▸ **PROBLEM TO SOLVE**: Across the listing, count the lines that include the string "starting". Give nothing besides the number.

▸ **ENTRIES SHOWN**:
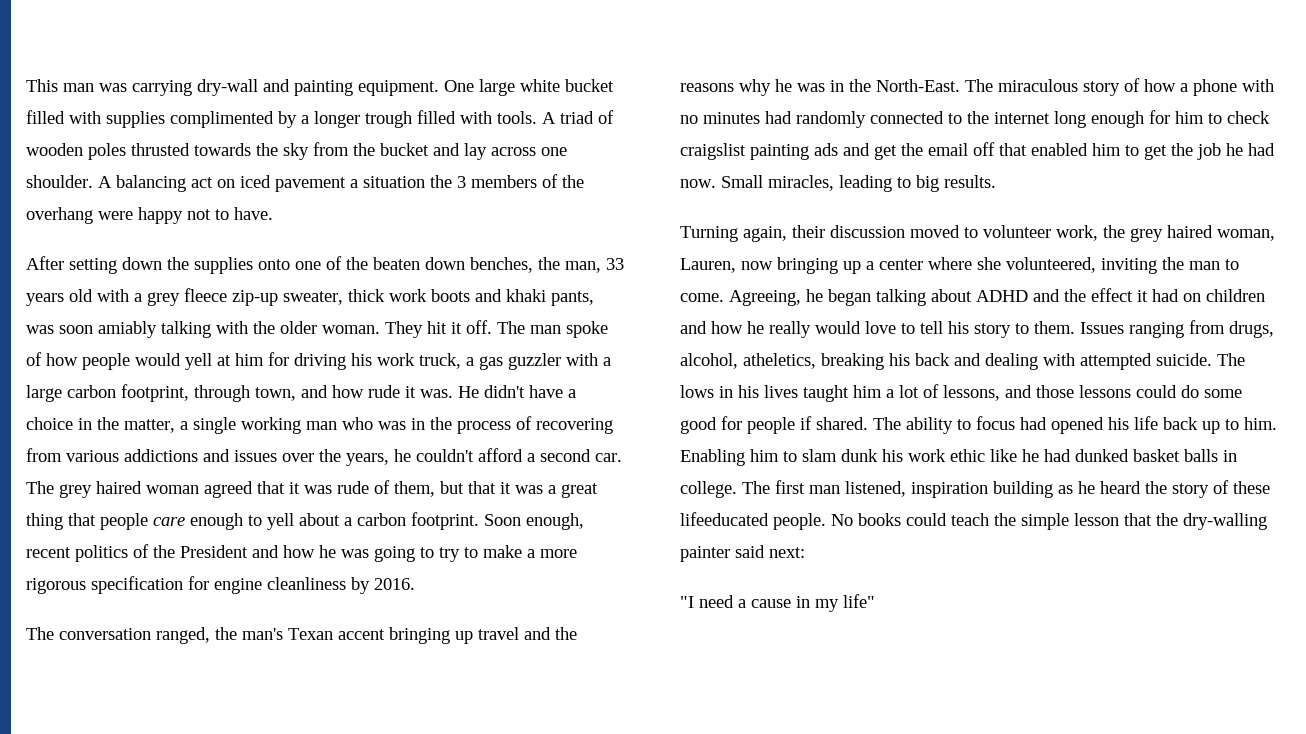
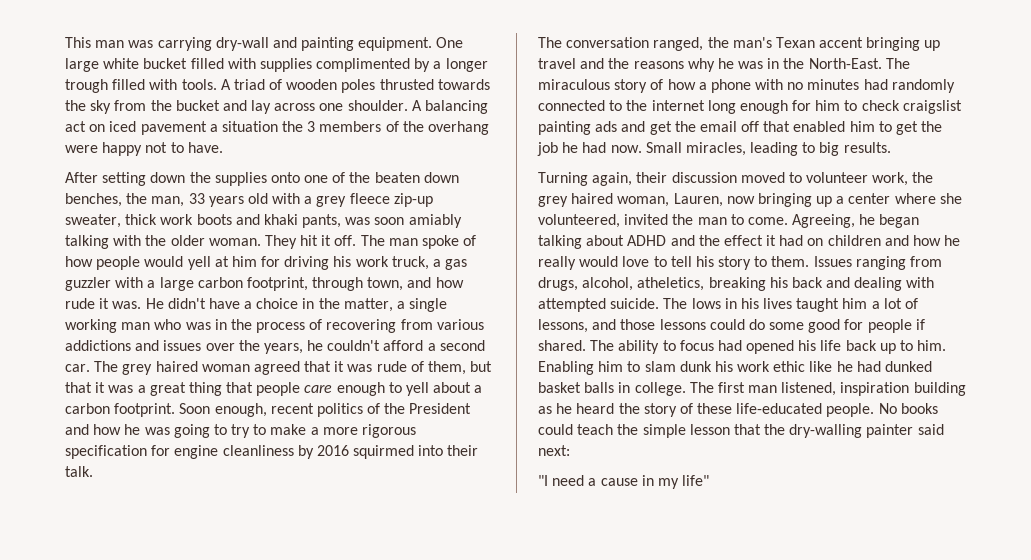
[374,578,415,590] 2016. -> [316,445,479,459] [65,466,93,477] 2016 squirmed into their talk.
[1101,258,1157,274] inviting -> [624,214,669,225] invited
[680,512,769,526] lifeeducated -> [736,403,823,414] life-educated

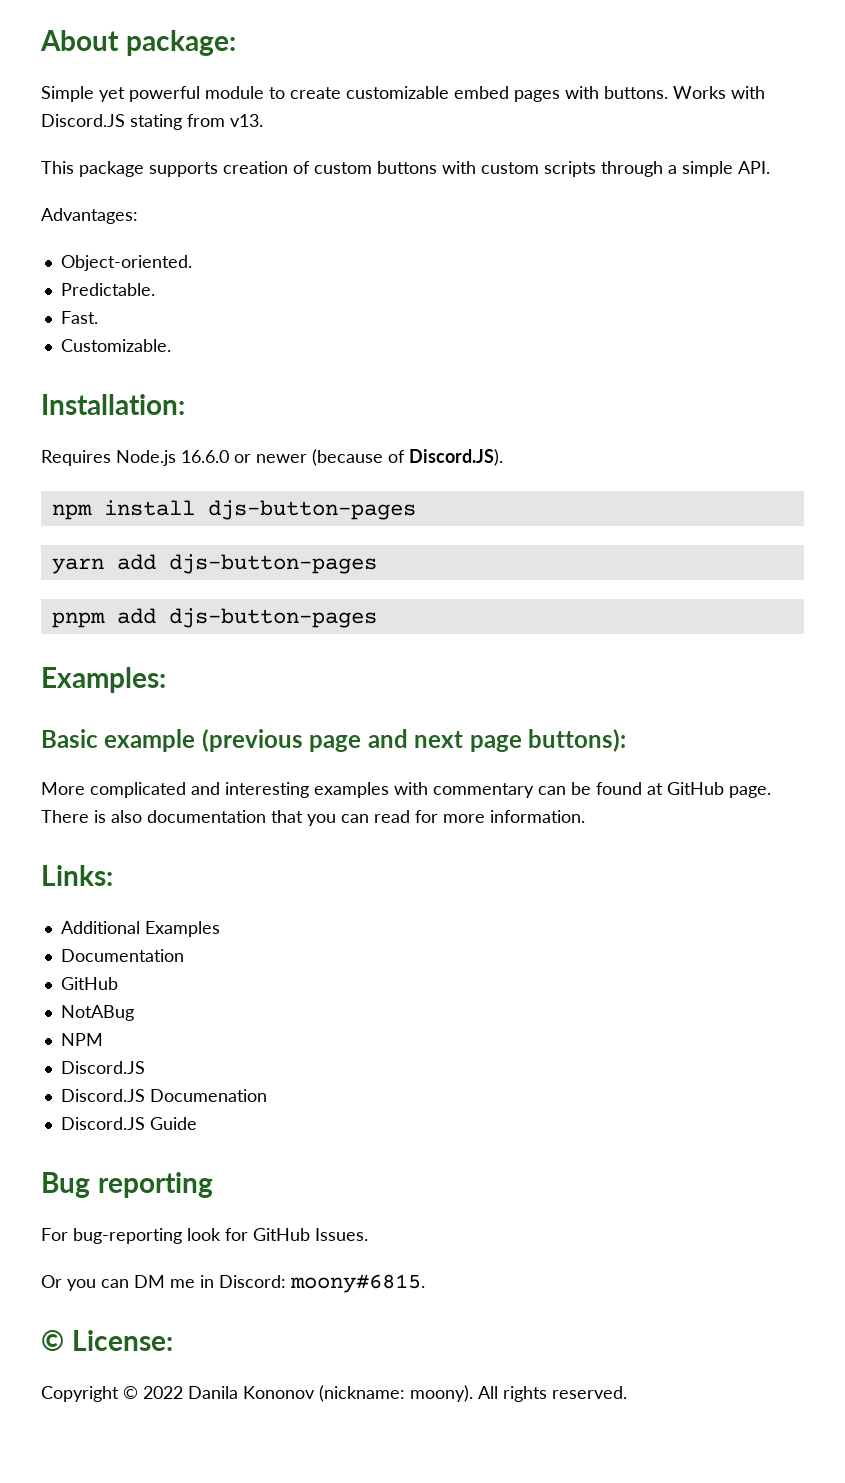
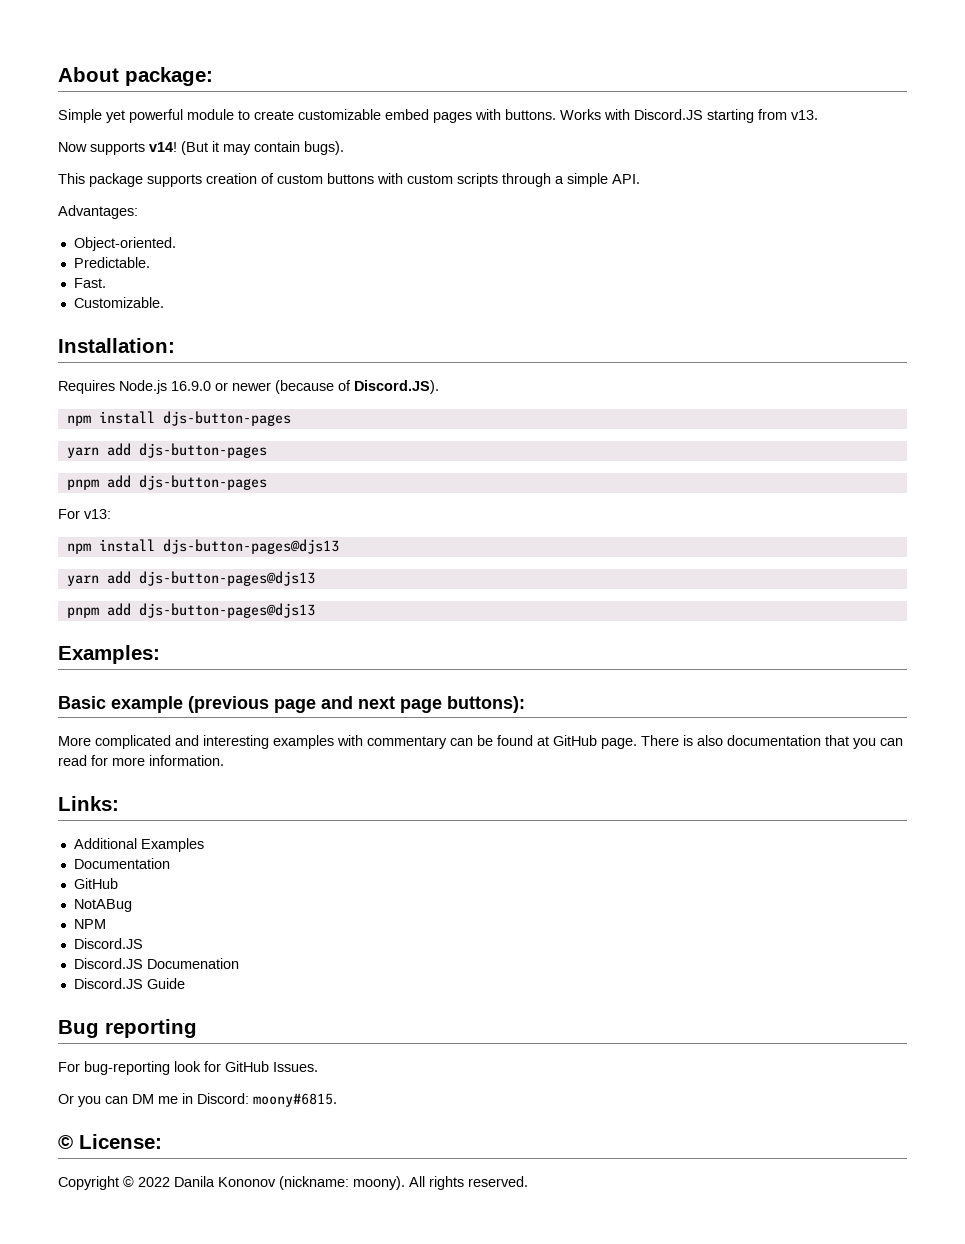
[130,114,182,130] stating -> [707,109,754,123] starting
(263, 120) none -> [58,141,344,155] // Now supports v14! (But it may contain bugs).
[181,450,229,463] 16.6.0 -> [171,381,211,391] 16.9.0
(377, 618) none -> [58,509,111,519] [66,539,339,554] [66,571,315,586] [66,603,315,618] // For v13: // npm install djs-button-pages@djs13 // yarn add djs-button-pages@djs13 // pnpm add djs-button-pages@djs13

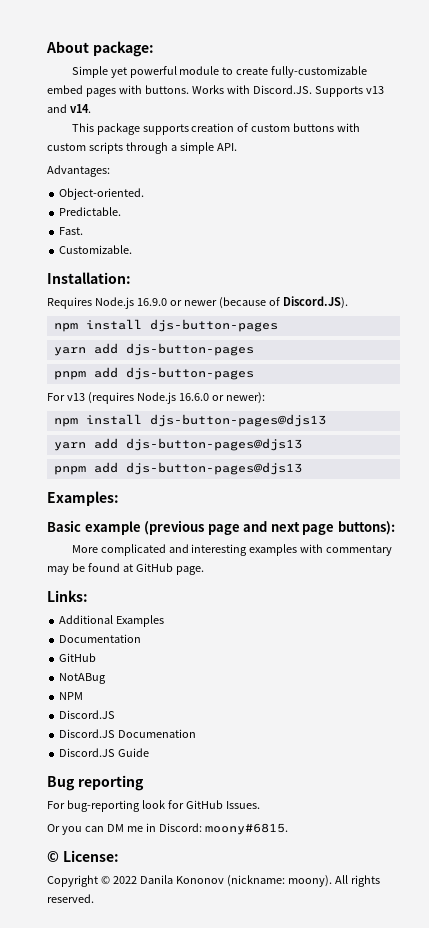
[298,109,381,120] customizable -> [271,66,368,78] fully-customizable
[634,109,818,123] [58,141,344,155] Discord.JS starting from v13. // Now supports v14! (But it may contain bugs). -> [252,85,384,97] [47,104,91,113] Discord.JS. Supports v13 and v14.
[84,509,111,519] v13: -> [66,392,265,404] v13 (requires Node.js 16.6.0 or newer):
[450,738,473,746] can -> [47,566,69,575] may
[641,735,903,749] [58,755,224,766] There is also documentation that you can read for more information. -> (204, 570) none

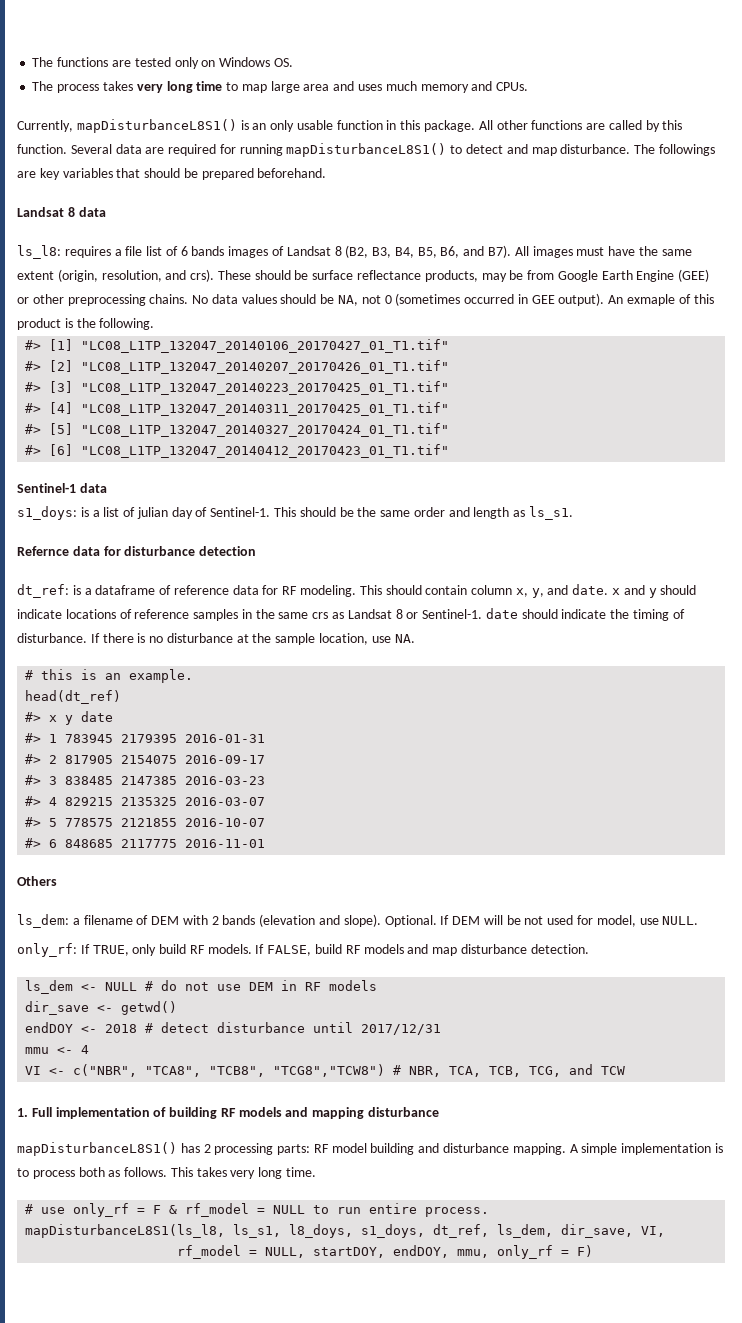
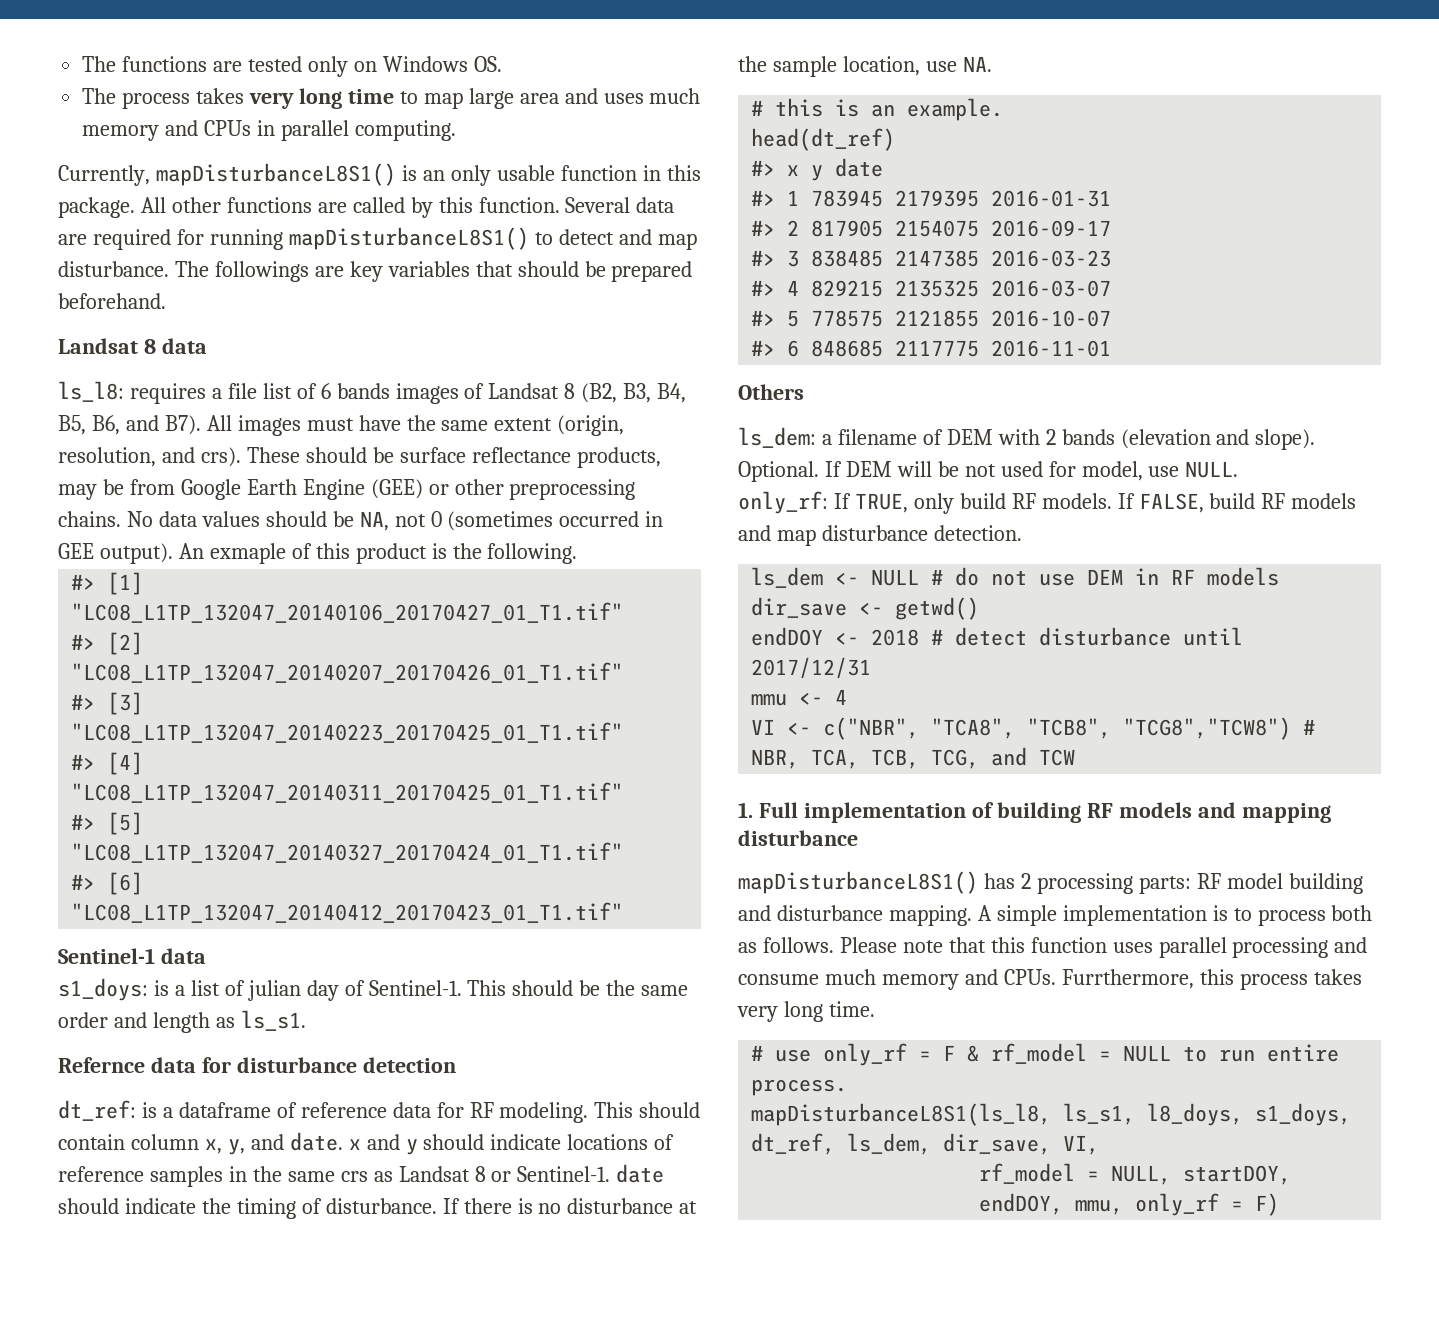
[496,82,529,91] CPUs. -> [204,120,456,141] CPUs in parallel computing.
[170,1167,193,1177] This -> [839,937,1368,958] [738,969,1308,990] Please note that this function uses parallel processing and consume much memory and CPUs. Furrthermore, this process

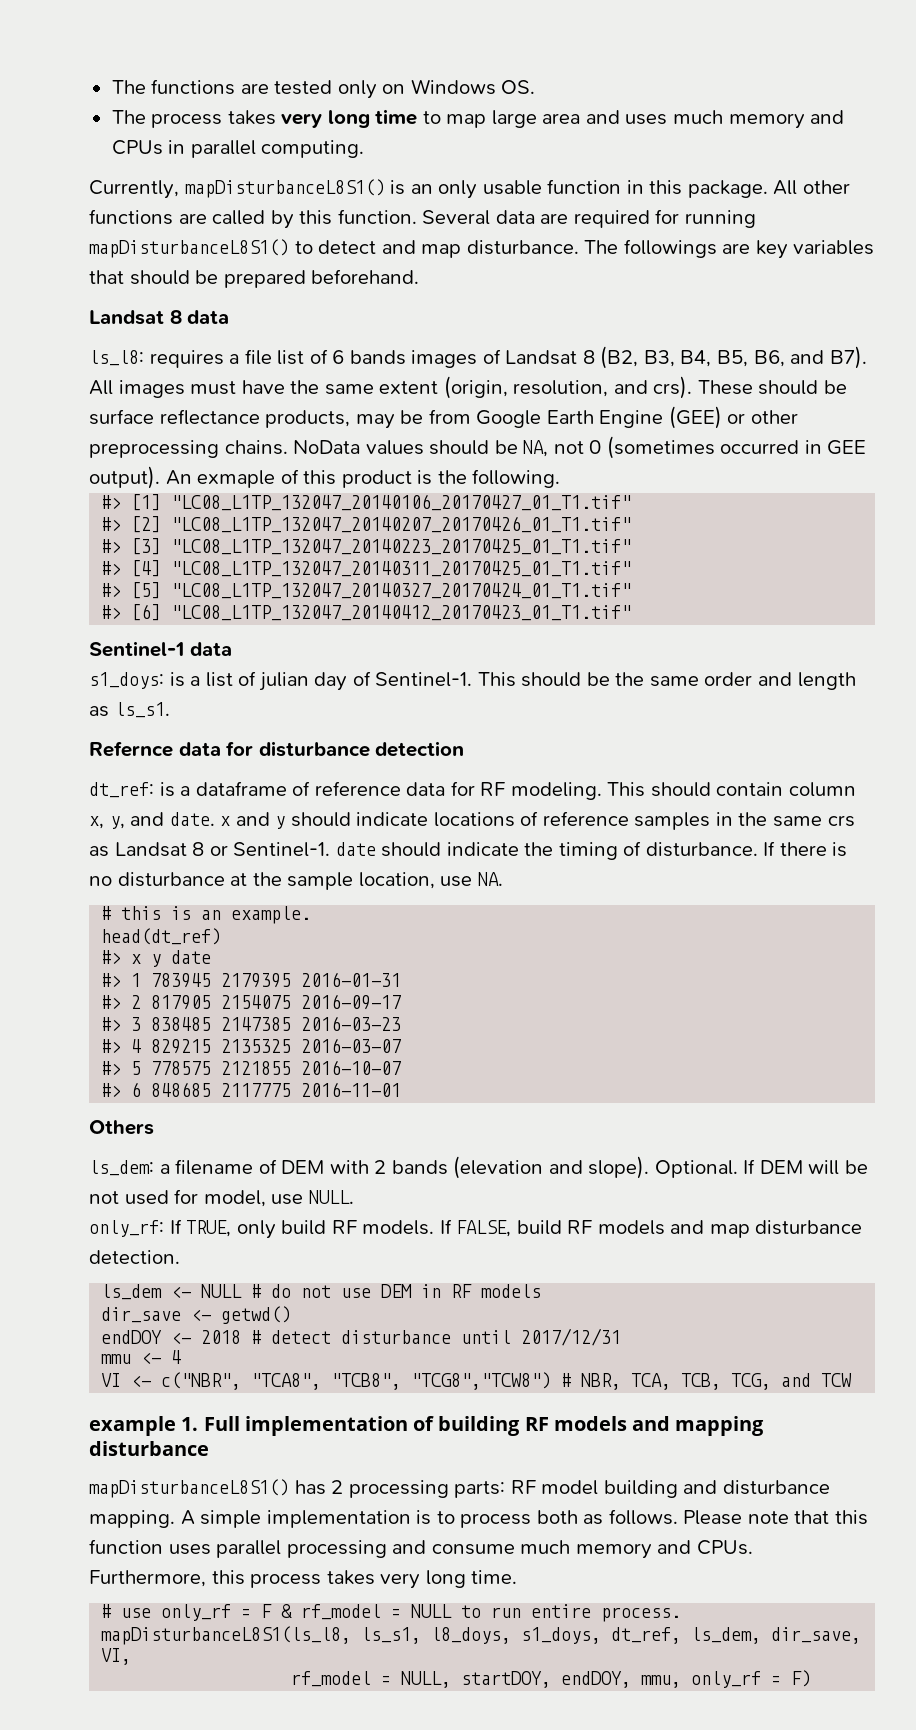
[126,511,197,527] No data -> [293,440,361,454] NoData
(1076, 757) none -> [89,1416,176,1436] example
[1061,969,1194,989] Furrthermore, -> [89,1570,206,1587] Furthermore,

▸ **TASK RESPONSE**: 2